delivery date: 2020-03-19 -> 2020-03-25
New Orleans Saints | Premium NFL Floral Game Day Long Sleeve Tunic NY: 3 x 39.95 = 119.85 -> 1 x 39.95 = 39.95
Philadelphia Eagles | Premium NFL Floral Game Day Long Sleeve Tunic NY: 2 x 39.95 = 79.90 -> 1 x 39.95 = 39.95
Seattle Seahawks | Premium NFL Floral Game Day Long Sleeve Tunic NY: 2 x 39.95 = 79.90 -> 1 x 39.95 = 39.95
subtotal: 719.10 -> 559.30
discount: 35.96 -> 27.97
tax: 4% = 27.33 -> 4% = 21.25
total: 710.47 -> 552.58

══════

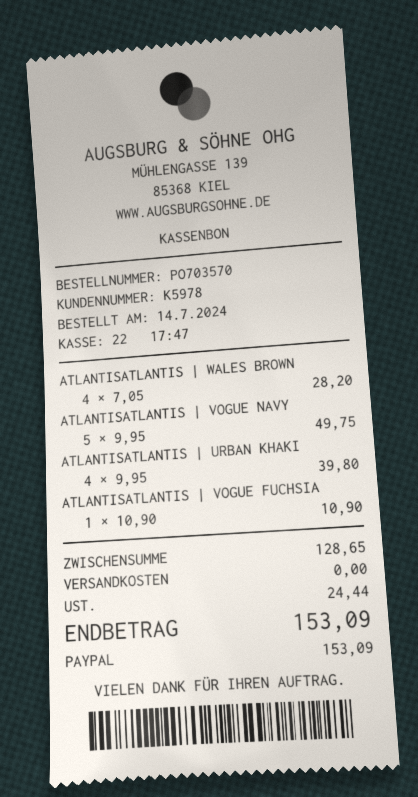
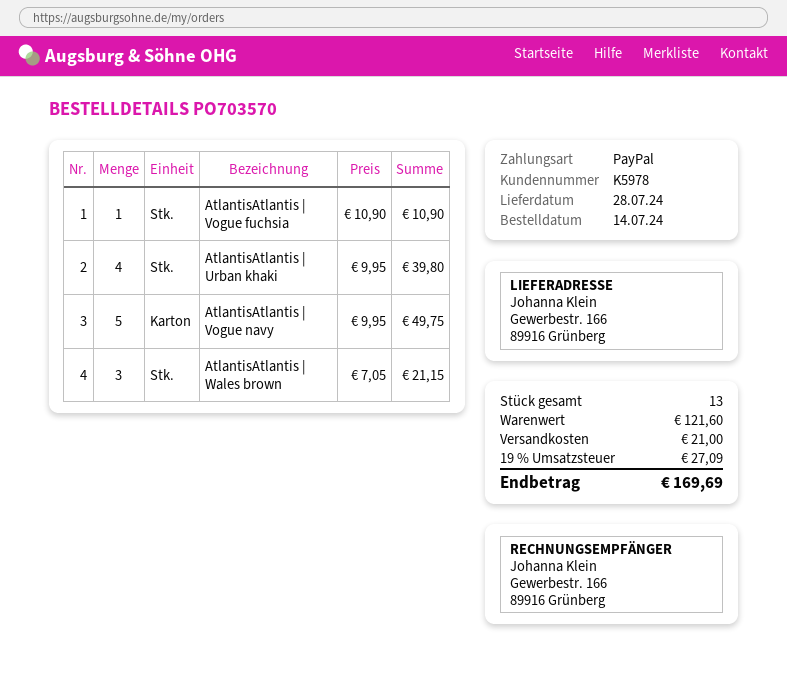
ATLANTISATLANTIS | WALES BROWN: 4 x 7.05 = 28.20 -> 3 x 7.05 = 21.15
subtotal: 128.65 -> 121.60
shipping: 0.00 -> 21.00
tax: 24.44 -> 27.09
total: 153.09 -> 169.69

══════

*What is expected*. Show every line above in which the word "subtotal" occurs.

*Solved exercise*.
subtotal: 719.10 -> 559.30
subtotal: 128.65 -> 121.60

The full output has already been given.